Dino felt this pressure as crass but making a certain sense. Fortunately he had lifetime subscriptions to his favorite magazines, but there are other needs! Other hungers! Rent, food, clothes, quarters for the washing machines, pennies for girls' thoughts, buffered aspirins for after the girl gives you her thoughts. Popular songs seemed like a way to make a living for a man who had sincere-type commercial feelings, and so he managed to use his influence to get Tib Greenleaf to record a sure-fire number, The Lord Loves a Happy Man. But the song bombed. It came in just between calypso and rockabilly, missed the religious upbeat season, and the Comfort label went bankrupt.
Then he used his influence with performers to find a brief substitute job as disc jockey in Chicago: "Hi y'all to all you fellas out there in radioland, and to those of you fellas who are mothers with growing children and doing the washing today, I see by the calendarland it's washdayland in Old Chicagosville. Well, you fellas ought to try the new detergent, Detergentsville ..."
But this too did not satisfy his yearning for creative fulfillment; i.e., they failed to renew his contract
Finally he returned to New York to visit his father, the mogul, titan, and Nimrod of the pay-your-own-way song business. Most of the composers of Coolster numbers were true artists who would not accept royalties. His father greeted him in friendly fashion, all his peccadillos forgiven. (Dino had sent his father a live peccadillo from the Everglades.) "Son," said Jake Durbin, "tell me what you want out of life. I'm in a theoretical mood today. The income tax people just finished going over one of my sets of books and I'm clean as a whistle."
"Congrats, pops," said Dino.
"Well, Jeez, I was lucky. You can't lose 'em all. But tell me."
Dino formulated his thoughts crisply. "Well, daddy-o, and you really are my daddy-o, pops, I just want the simple American things -- friendly spouse, kiddies, cottage with the white picket fence, power lawn mower, electric knife sharpener ----"
"Musical, eh? I like that." Pops nodded solemnly. "But what about the girl? You got some chick in mind for wiving purposes, son?"
Dino explained that this department was not yet filled. It was difficult. There were two girls, Saralee and Norrie, very different types. Opposite ends of the spectrum. Nothing at all alike. One was a band singer and the other one wanted to be a band singer.
"Hum," said his daddy. "This is a serious problem. I didn't know you made out so well. Chip off the. Tell you what, we'll audition them both. You take me in as a partner there in that department, and I'll make you a partner in the business, the money department.

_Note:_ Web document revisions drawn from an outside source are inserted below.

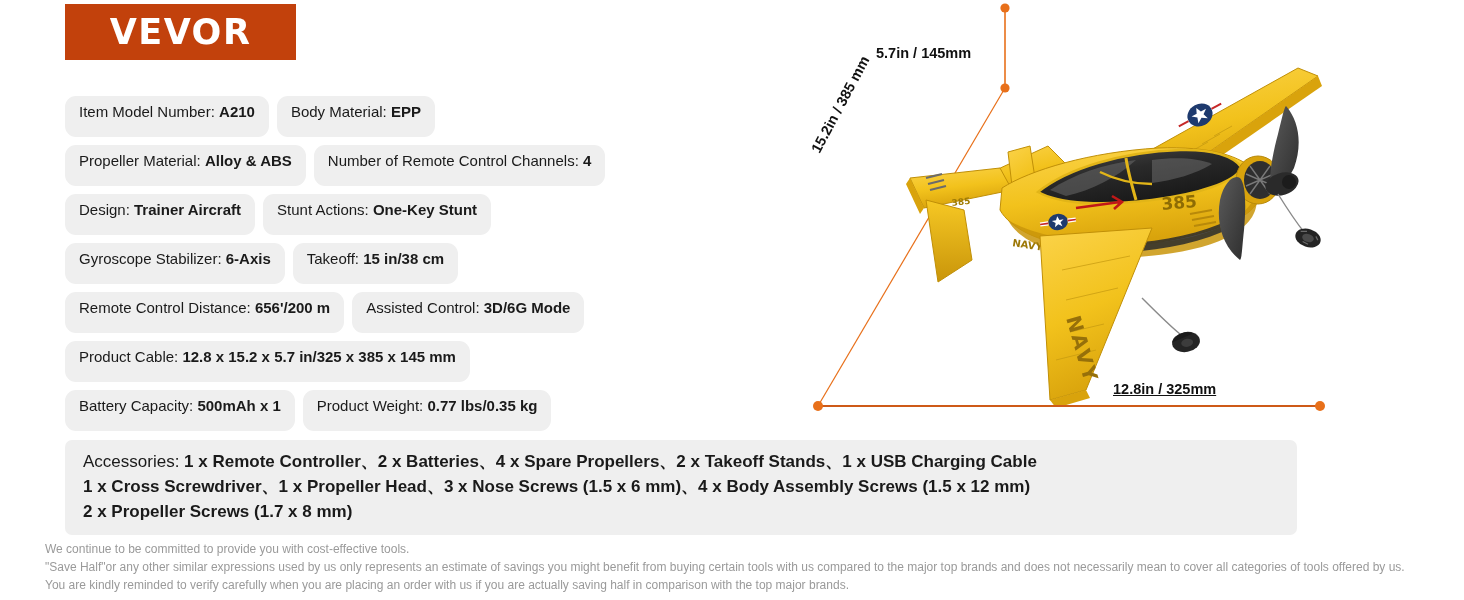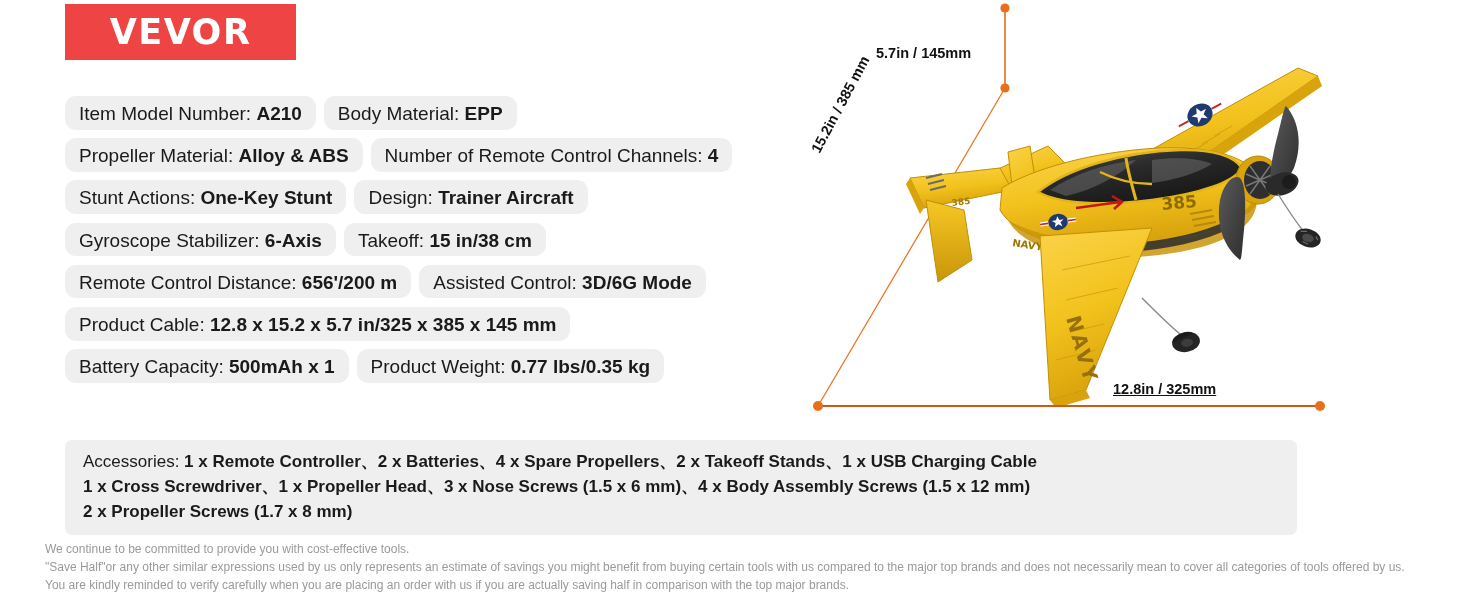--- a/index.html
+++ b/index.html
@@ -26,7 +26,7 @@
     top: 4px;
     width: 231px;
     height: 56px;
-    background: #ef4444;
+    background: #c2410c;
     display: flex;
     align-items: center;
     justify-content: center;

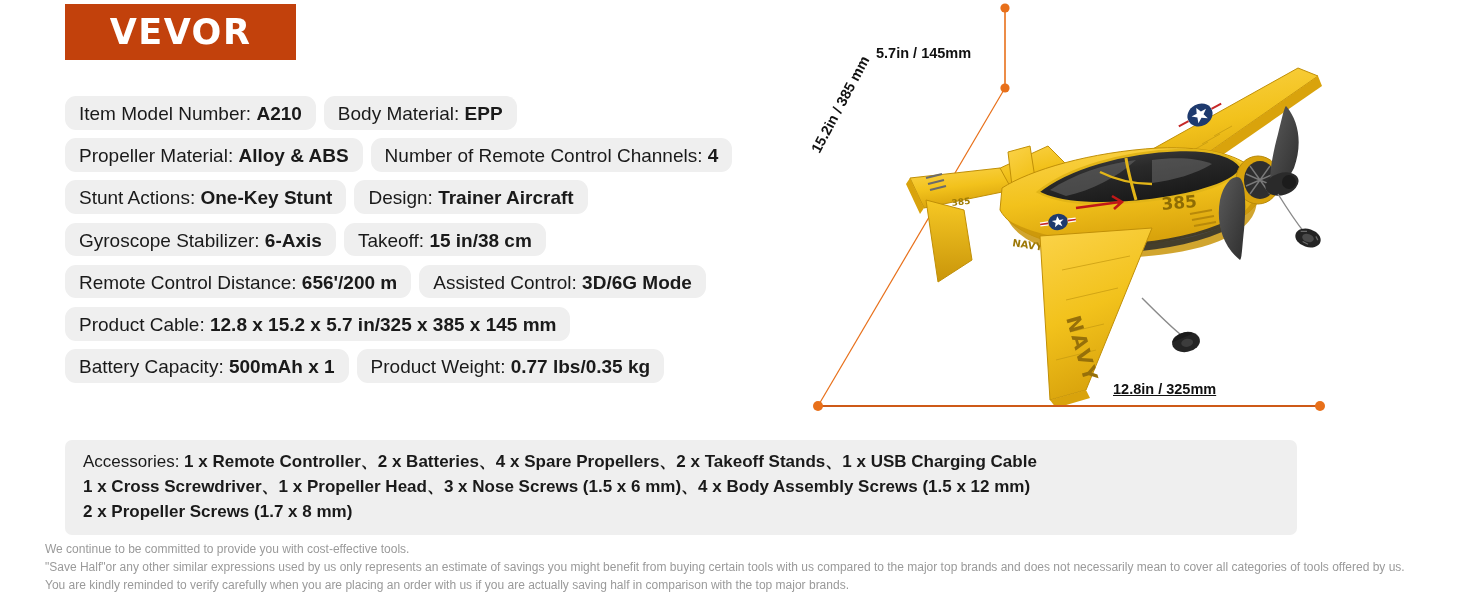--- a/index.html
+++ b/index.html
@@ -54,8 +54,8 @@
   .spec-pill {
     background: #EFEFEF;
     border-radius: 11px;
-    padding: 6px 14px 3px 14px;
-    font-size: 19px;
+    padding: 6px 14px 15px 14px;
+    font-size: 15px;
     color: #1a1a1a;
     line-height: 1.3;
     white-space: nowrap;

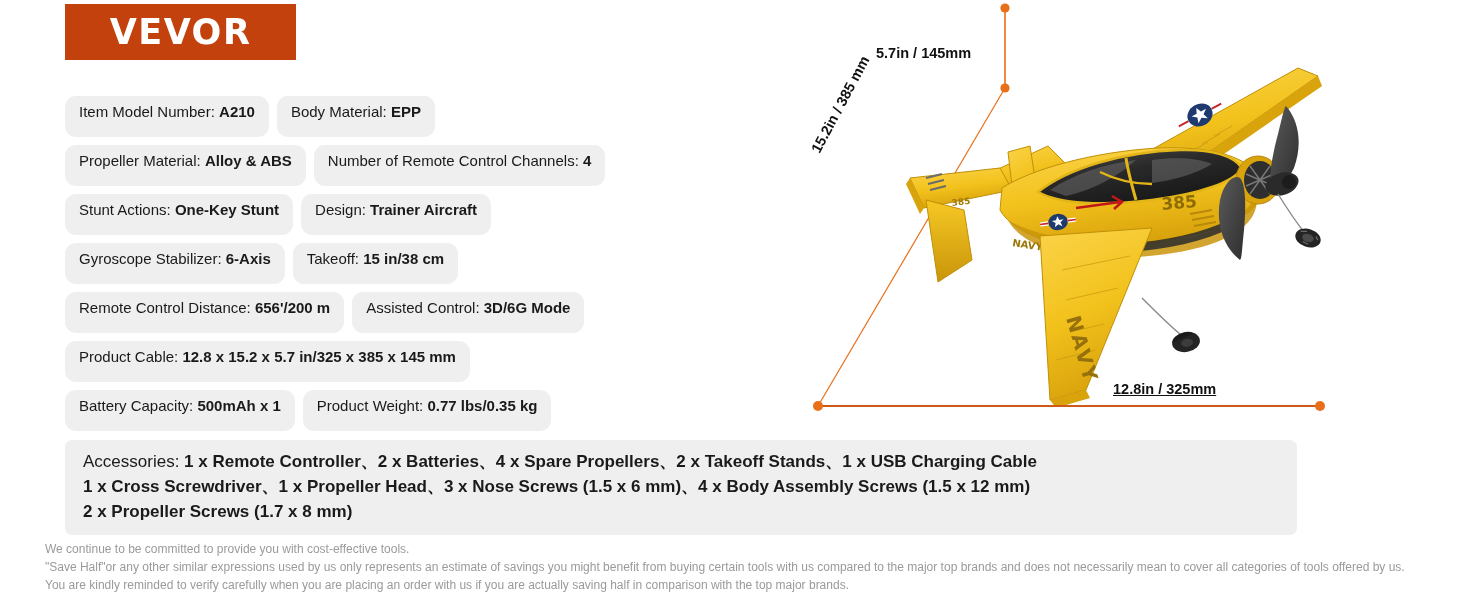--- a/index.html
+++ b/index.html
@@ -168,10 +168,10 @@
 
     <div class="spec-row">
       <div class="spec-pill">
+        <span class="k">Design: </span><span class="v">Trainer Aircraft</span>
+      </div>
+      <div class="spec-pill">
         <span class="k">Stunt Actions: </span><span class="v">One-Key Stunt</span>
-      </div>
-      <div class="spec-pill">
-        <span class="k">Design: </span><span class="v">Trainer Aircraft</span>
       </div>
     </div>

I'm getting older, son. I'm slowing down. I'm not the man I used to be ... In other words, I like tender young girls." He gnashed his teeth; he sniveled. "Let's be pals, son," he said. "Lead me to them."
Thus it happened that Dino Durbin, after many vicissitudes and disappointments, became a self-made man in the recording and publishing business. Do you think a man rises to the rank of music publisher because he has a song in his heart, a cigar in his mouth, and a sneaky bookkeeper? It is not so simple and the path is fraught with pain and trouble.
Take Dino Durbin, for example. He lost both Norrie and Saralee to his father. Turned out that they liked sincere-type, mature-type men with graying sideburns and power machinery to cut through the glory road. Dino wrote jacket copy for both of them, however, and received autographed photographs in return, "For Dearest Darling Dino." Saralee added: "From your stepmother."
As soon as he could get the convertible top repaired, he would take out Felicity and try for true love once more. She seemed to be a sweet, young thing, laconic and lovable, with no ambitions to rival Rosemary Clooney. At least he had never caught her singing in the shower. Sad to say, he had not yet caught her in the shower at all.